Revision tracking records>
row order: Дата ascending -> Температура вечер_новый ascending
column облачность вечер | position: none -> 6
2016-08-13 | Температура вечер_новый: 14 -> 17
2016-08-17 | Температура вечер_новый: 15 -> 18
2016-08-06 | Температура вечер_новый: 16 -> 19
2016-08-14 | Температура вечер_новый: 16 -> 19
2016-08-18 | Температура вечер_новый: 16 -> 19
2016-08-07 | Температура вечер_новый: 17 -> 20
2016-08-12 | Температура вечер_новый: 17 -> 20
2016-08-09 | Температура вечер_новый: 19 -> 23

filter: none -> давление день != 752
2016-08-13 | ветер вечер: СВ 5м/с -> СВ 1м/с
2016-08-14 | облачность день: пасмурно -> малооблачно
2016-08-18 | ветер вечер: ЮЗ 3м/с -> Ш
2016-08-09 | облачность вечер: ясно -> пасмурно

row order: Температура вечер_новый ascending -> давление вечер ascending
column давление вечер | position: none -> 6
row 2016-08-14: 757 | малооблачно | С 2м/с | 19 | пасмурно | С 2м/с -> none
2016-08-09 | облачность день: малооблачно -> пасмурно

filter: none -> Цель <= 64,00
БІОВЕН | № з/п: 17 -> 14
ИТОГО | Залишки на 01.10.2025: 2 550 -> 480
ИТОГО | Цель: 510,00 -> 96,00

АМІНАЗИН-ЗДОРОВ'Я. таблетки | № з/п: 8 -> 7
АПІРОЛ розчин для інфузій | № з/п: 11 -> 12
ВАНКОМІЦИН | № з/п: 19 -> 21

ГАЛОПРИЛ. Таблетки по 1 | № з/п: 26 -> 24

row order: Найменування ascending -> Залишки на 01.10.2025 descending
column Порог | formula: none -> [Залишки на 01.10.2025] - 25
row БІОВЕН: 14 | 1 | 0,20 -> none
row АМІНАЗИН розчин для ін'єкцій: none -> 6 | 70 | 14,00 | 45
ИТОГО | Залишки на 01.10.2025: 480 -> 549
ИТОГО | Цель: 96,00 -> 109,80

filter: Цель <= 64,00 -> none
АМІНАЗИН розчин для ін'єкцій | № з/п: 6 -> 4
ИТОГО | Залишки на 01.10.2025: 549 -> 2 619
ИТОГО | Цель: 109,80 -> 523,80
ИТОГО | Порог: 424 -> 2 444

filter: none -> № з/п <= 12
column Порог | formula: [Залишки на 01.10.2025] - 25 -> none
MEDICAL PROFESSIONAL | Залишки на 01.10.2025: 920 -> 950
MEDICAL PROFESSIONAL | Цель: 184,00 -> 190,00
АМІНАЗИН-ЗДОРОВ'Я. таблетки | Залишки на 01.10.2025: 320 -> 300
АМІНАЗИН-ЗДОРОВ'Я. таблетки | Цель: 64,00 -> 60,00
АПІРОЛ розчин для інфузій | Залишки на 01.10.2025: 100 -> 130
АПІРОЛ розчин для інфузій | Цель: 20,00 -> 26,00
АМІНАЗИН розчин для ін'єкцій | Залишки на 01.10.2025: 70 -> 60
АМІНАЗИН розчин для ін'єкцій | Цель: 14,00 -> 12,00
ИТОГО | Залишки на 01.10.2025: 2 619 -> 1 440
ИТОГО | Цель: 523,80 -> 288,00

Instructions for the task> Your reply should hold every line from the data that contains "розчин", copied in full.

Solution to the exercise>
АПІРОЛ розчин для інфузій | № з/п: 11 -> 12
row АМІНАЗИН розчин для ін'єкцій: none -> 6 | 70 | 14,00 | 45
АМІНАЗИН розчин для ін'єкцій | № з/п: 6 -> 4
АПІРОЛ розчин для інфузій | Залишки на 01.10.2025: 100 -> 130
АПІРОЛ розчин для інфузій | Цель: 20,00 -> 26,00
АМІНАЗИН розчин для ін'єкцій | Залишки на 01.10.2025: 70 -> 60
АМІНАЗИН розчин для ін'єкцій | Цель: 14,00 -> 12,00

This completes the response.